=== Section Start ===

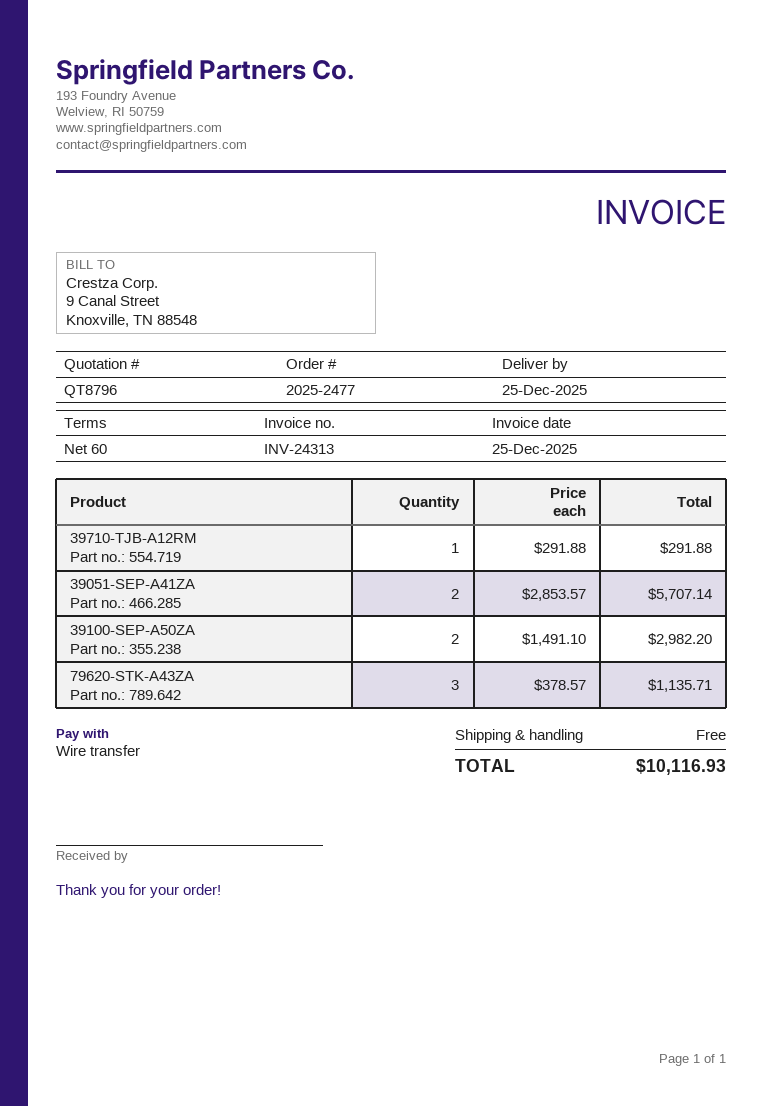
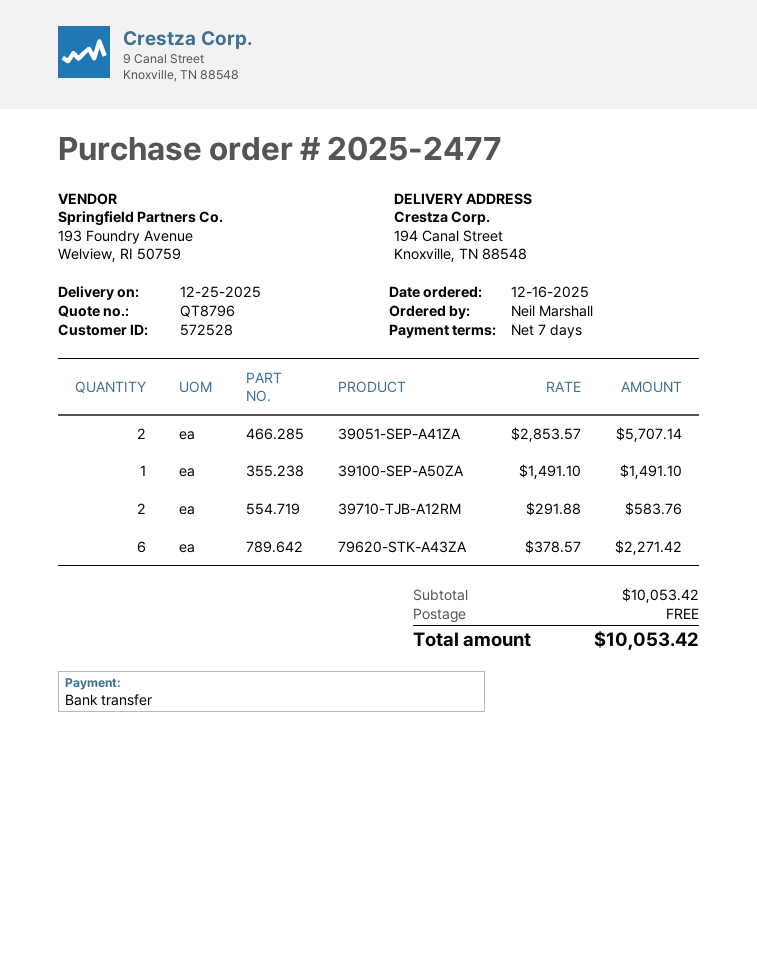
payment terms: 60 days -> 7 days
39710-TJB-A12RM: 1 x 291.88 = 291.88 -> 2 x 291.88 = 583.76
39100-SEP-A50ZA: 2 x 1491.10 = 2982.20 -> 1 x 1491.10 = 1491.10
79620-STK-A43ZA: 3 x 378.57 = 1135.71 -> 6 x 378.57 = 2271.42
total: 10116.93 -> 10053.42

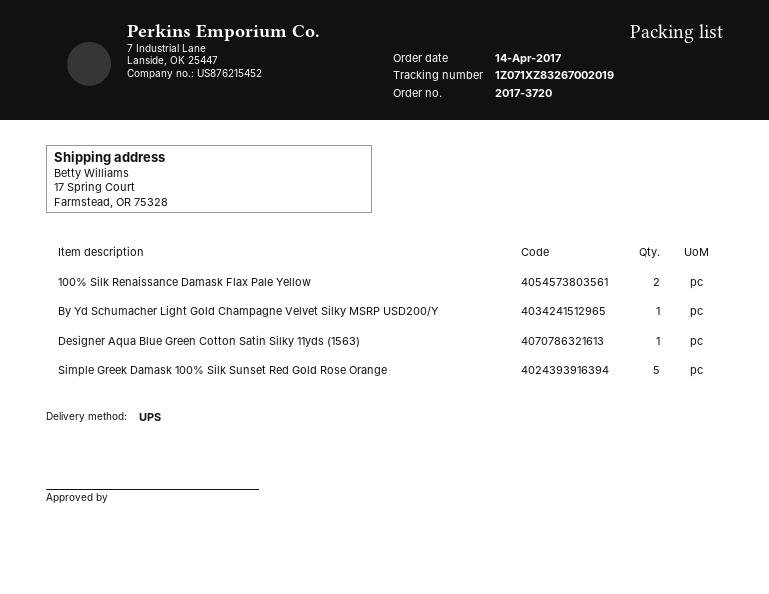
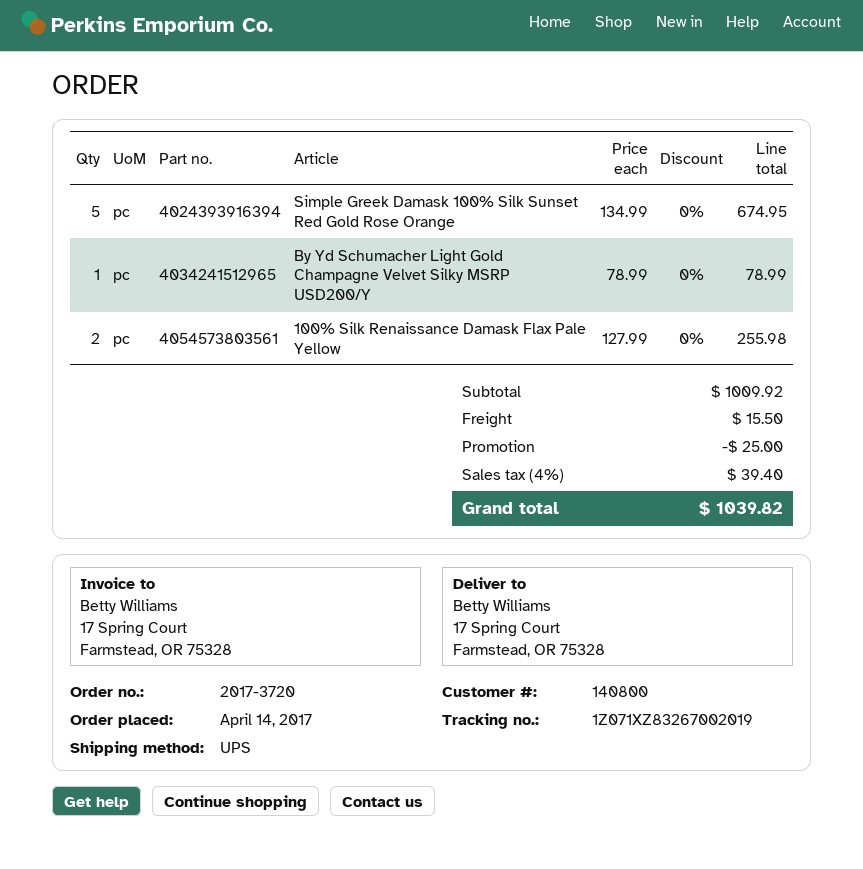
Designer Aqua Blue Green Cotton Satin Silky 11yds (1563): 1 -> none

=== Section End ===

> _What this task involves_
A faithful copy of the data above is wanted, with every image left out.

> _Solution below_
payment terms: 60 days -> 7 days
39710-TJB-A12RM: 1 x 291.88 = 291.88 -> 2 x 291.88 = 583.76
39100-SEP-A50ZA: 2 x 1491.10 = 2982.20 -> 1 x 1491.10 = 1491.10
79620-STK-A43ZA: 3 x 378.57 = 1135.71 -> 6 x 378.57 = 2271.42
total: 10116.93 -> 10053.42

Designer Aqua Blue Green Cotton Satin Silky 11yds (1563): 1 -> none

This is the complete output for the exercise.